The Effect of Skin Tone Classification on Bias in Bruise Detection
Listed in
This article is not in any list yet, why not save it to one of your lists.Abstract
Background AI-based bruise detection tools have shown promise in injury detection but often underperform on darker skin tones. Most fairness evaluations in dermatology AI rely on a single method of skin tone categorization. In biased models, the choice of skin tone scale plays a critical role, not only in grouping individuals, but also in making disparities visible. A well-designed scale should reveal, rather than mask, differences in model performance across skin tones. This study evaluated how different skin tone classification methods affect the accuracy, average precision, and fairness measures in bruise detection. Methods Using a dataset of 11,766 bruise and non-bruise images collected under white and alternate light sources, six skin tone labeling methods were applied: Individual Typology Angle (ITA), Fitzpatrick scale (full and binarized), Monk Skin Tone (MST), and two clustering approaches (chromatic and luminance-based). Chromatic clusters were created using the raw L* (lightness), a* (red-green), and b* (yellow-blue) values, whereas luminance clustering used the L* values only. A YOLOv5 model was re-trained for bruise detection, and model accuracy, average precision, and fairness were assessed on the test set using Demographic Parity Difference (DPD) and Equal Opportunity Difference (EOD) metrics across these six skin tone groupings. Results Performance and fairness varied widely depending on the skin tone classification method used.

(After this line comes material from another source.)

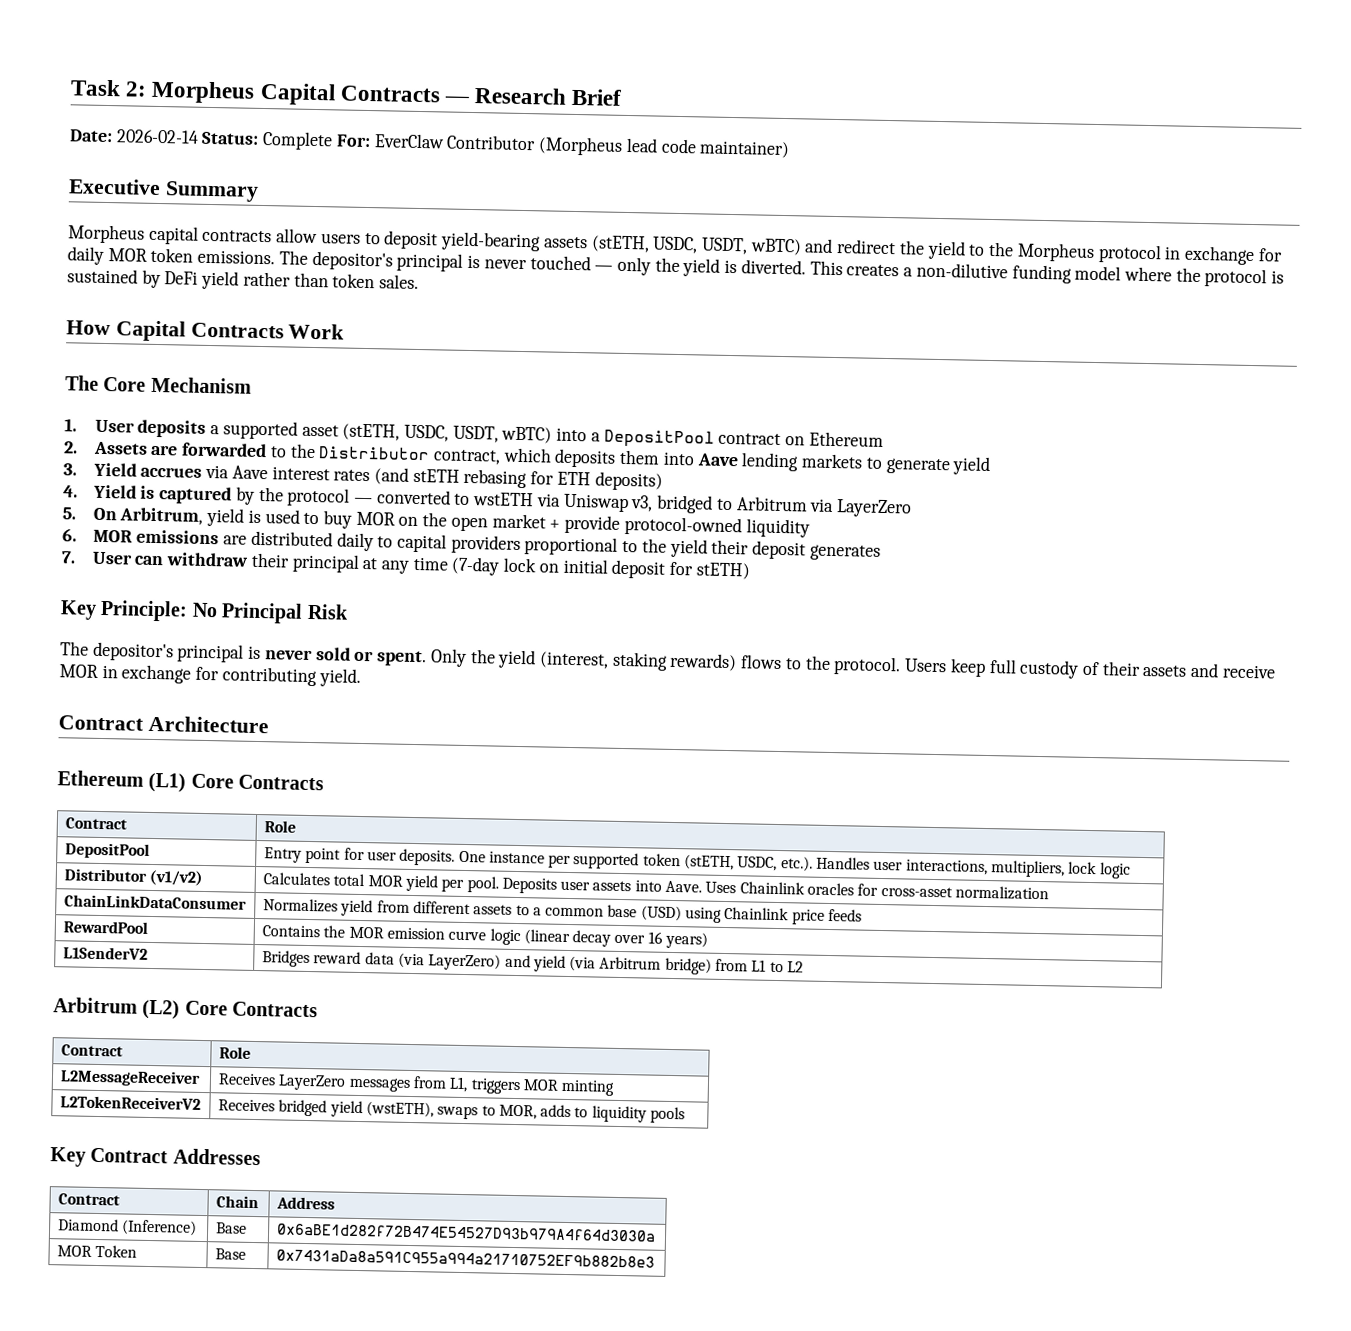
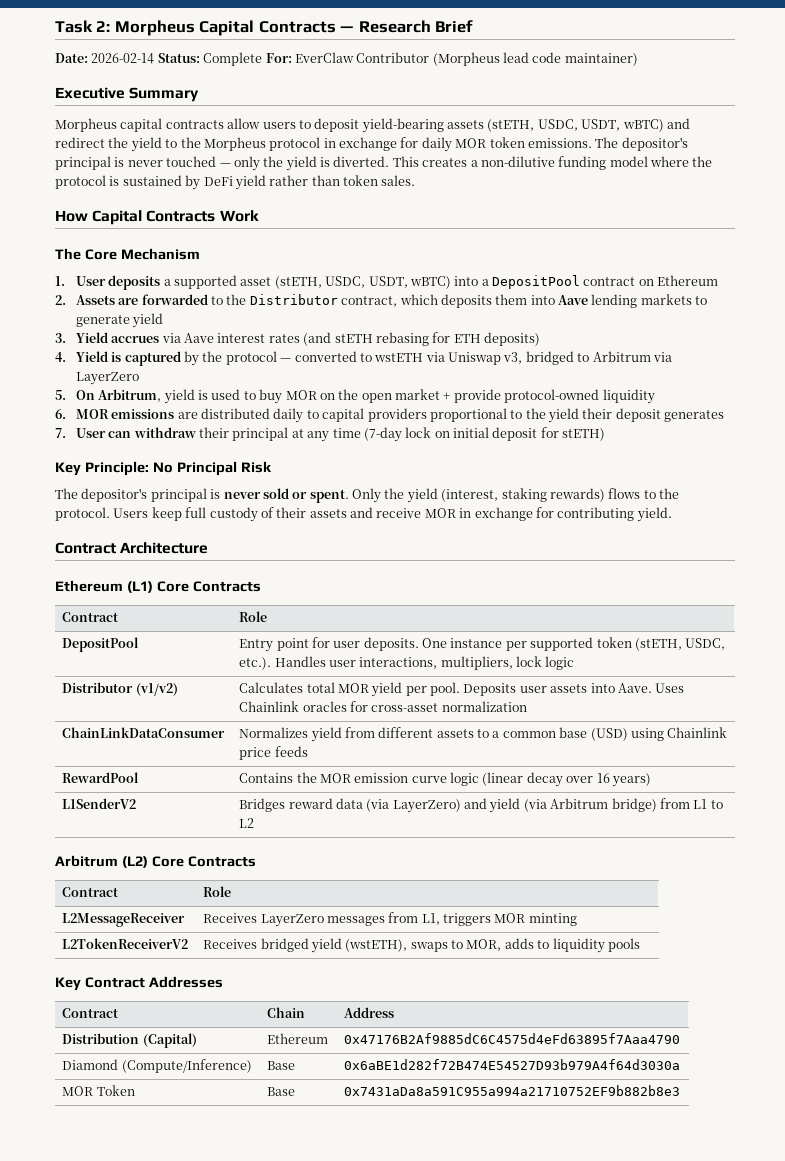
+ Distribution (Capital) | Ethereum | 0x47176B2Af9885dC6C4575d4eFd63895f7Aaa4790
- Diamond (Inference) | Base | 0x6aBE1d282f72B474E54527D93b979A4f64d3030a
+ Diamond (Compute/Inference) | Base | 0x6aBE1d282f72B474E54527D93b979A4f64d3030a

Granular scales such as the Monk Skin Tone (MST) scale and the chromatic cluster-based scale revealed greater variability in both performance and fairness across the skin tone groups, especially in the mid-to-dark range. In contrast, simpler and broader scales such as luminance-based clustering and binary Fitzpatrick showed more stable trends, but they may have hidden important differences between skin tones. Conclusions Skin tone classification plays a key role in how both performance and fairness are evaluated in bruise detection models. Granular skin tone scales such as MST and chromatic clustering may not show the highest performance, but reveal disparities more clearly, whereas broader scales may mask them despite performing well. Addressing these biases requires careful selection of skin tone grouping methods for evaluation.